### Work item
Nothing is needed except the lines below that run from the one with "2024-11-08 12:12:12 | Total: 300 -> 450" through the one with "row order: Prix_Unitaire descending -> Paiement", repeated exactly.

### Information given
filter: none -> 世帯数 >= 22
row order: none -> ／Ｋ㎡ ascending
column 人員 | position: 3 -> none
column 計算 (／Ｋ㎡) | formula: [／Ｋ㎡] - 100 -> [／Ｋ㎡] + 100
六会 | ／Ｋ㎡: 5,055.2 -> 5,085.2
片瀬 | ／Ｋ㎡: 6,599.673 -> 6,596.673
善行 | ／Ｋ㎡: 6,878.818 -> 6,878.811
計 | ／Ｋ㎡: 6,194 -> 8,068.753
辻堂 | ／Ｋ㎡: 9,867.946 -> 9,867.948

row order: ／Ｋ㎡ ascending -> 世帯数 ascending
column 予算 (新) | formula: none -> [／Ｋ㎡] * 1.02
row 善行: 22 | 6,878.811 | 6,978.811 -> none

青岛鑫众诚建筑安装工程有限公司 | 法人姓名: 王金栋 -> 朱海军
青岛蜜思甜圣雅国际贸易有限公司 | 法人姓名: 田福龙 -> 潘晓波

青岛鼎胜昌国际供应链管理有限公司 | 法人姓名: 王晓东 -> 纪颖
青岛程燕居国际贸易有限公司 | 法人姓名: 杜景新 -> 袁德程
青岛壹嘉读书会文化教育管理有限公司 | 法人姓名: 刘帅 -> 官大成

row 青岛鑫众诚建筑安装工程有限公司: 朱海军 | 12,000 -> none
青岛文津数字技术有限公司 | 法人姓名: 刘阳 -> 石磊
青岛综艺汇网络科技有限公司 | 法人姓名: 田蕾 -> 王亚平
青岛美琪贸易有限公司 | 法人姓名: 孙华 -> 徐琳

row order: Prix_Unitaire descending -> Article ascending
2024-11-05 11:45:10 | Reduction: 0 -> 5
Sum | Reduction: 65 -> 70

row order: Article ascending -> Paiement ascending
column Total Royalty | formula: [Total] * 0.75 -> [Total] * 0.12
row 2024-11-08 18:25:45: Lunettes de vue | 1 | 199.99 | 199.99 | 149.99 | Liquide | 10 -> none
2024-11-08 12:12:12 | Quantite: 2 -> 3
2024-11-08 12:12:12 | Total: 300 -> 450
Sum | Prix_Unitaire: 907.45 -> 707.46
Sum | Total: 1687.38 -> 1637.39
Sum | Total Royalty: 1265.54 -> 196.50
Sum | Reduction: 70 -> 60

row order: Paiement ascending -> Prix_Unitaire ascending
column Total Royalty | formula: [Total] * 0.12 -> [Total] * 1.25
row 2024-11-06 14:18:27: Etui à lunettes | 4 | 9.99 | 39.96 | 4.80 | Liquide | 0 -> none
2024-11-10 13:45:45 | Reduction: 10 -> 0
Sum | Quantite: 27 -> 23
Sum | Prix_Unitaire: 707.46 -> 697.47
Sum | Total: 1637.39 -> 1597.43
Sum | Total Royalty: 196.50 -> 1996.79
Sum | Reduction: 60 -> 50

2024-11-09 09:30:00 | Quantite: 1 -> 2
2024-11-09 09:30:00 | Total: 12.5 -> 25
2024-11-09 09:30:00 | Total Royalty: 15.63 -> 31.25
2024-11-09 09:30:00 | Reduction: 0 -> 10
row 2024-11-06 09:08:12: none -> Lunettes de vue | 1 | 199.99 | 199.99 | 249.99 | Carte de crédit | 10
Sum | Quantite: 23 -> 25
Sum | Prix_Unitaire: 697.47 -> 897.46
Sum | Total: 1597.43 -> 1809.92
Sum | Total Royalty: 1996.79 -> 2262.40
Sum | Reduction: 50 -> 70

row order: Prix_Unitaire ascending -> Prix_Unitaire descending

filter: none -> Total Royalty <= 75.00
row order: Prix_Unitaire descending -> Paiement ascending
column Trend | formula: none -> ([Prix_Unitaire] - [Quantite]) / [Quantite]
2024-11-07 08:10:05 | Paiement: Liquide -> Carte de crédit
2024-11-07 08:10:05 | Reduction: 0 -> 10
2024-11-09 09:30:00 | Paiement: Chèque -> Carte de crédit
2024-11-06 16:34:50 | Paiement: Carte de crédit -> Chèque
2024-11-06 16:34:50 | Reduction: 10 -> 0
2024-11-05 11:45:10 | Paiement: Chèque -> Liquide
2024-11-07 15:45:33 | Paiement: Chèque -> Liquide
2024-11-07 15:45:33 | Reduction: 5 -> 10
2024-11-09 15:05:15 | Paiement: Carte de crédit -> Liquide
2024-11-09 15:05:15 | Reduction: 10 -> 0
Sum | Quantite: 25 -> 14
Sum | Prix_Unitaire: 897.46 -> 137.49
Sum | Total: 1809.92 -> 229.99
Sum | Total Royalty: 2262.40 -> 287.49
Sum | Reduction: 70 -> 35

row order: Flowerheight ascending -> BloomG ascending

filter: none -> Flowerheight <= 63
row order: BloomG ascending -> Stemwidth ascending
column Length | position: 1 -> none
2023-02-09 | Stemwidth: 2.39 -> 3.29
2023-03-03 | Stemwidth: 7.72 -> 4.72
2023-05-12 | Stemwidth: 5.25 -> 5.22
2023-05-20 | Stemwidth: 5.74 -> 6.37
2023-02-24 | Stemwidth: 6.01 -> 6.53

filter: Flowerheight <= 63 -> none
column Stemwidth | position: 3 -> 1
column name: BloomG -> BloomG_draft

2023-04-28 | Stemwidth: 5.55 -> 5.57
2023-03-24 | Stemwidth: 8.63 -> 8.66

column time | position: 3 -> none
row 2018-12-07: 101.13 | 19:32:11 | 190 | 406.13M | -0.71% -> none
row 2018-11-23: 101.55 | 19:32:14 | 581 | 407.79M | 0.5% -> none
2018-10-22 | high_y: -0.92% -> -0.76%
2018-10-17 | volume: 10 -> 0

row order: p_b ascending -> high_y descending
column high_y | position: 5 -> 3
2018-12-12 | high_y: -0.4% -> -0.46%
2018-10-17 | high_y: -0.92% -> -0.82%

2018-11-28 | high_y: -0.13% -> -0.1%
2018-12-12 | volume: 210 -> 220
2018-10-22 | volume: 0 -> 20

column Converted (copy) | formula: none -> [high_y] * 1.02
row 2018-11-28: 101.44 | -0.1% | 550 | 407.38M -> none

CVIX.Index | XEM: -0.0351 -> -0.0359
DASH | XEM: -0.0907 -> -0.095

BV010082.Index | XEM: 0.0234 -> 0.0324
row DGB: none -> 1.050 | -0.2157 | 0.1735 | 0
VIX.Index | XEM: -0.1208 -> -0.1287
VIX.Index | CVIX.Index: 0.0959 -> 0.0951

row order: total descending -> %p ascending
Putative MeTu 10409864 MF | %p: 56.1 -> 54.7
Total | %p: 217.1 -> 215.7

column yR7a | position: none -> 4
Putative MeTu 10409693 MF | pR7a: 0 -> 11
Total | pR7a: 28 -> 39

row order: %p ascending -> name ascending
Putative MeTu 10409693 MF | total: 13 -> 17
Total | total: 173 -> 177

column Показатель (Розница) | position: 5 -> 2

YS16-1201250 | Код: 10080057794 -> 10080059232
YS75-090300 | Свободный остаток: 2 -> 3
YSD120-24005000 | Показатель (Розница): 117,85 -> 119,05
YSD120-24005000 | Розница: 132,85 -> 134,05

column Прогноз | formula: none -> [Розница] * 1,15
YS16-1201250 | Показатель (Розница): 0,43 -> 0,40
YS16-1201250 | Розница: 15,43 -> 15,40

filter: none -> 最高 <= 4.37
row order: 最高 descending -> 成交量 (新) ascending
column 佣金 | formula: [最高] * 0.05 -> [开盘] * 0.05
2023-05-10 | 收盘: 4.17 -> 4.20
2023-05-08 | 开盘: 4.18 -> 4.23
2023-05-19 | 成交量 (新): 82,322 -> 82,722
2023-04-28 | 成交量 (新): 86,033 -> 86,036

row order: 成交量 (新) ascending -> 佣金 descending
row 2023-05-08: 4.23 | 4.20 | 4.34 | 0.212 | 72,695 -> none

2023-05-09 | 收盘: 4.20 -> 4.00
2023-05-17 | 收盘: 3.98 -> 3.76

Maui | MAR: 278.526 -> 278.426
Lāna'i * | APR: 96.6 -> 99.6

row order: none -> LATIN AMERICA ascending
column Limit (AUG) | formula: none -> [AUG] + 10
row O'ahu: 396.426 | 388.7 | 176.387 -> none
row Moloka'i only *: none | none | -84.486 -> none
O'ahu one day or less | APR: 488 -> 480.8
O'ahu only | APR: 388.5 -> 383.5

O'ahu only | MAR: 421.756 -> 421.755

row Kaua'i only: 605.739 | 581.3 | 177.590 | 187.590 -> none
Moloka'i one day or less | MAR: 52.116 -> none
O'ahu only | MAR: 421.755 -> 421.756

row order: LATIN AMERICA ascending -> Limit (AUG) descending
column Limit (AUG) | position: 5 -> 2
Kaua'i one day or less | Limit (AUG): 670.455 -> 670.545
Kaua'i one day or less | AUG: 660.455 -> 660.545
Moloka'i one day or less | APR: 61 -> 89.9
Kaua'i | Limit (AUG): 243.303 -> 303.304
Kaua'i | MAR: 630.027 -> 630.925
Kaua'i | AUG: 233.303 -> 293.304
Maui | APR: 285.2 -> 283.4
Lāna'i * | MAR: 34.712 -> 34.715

### Task result
2024-11-08 12:12:12 | Total: 300 -> 450
Sum | Prix_Unitaire: 907.45 -> 707.46
Sum | Total: 1687.38 -> 1637.39
Sum | Total Royalty: 1265.54 -> 196.50
Sum | Reduction: 70 -> 60

row order: Paiement ascending -> Prix_Unitaire ascending
column Total Royalty | formula: [Total] * 0.12 -> [Total] * 1.25
row 2024-11-06 14:18:27: Etui à lunettes | 4 | 9.99 | 39.96 | 4.80 | Liquide | 0 -> none
2024-11-10 13:45:45 | Reduction: 10 -> 0
Sum | Quantite: 27 -> 23
Sum | Prix_Unitaire: 707.46 -> 697.47
Sum | Total: 1637.39 -> 1597.43
Sum | Total Royalty: 196.50 -> 1996.79
Sum | Reduction: 60 -> 50

2024-11-09 09:30:00 | Quantite: 1 -> 2
2024-11-09 09:30:00 | Total: 12.5 -> 25
2024-11-09 09:30:00 | Total Royalty: 15.63 -> 31.25
2024-11-09 09:30:00 | Reduction: 0 -> 10
row 2024-11-06 09:08:12: none -> Lunettes de vue | 1 | 199.99 | 199.99 | 249.99 | Carte de crédit | 10
Sum | Quantite: 23 -> 25
Sum | Prix_Unitaire: 697.47 -> 897.46
Sum | Total: 1597.43 -> 1809.92
Sum | Total Royalty: 1996.79 -> 2262.40
Sum | Reduction: 50 -> 70

row order: Prix_Unitaire ascending -> Prix_Unitaire descending

filter: none -> Total Royalty <= 75.00
row order: Prix_Unitaire descending -> Paiement ascending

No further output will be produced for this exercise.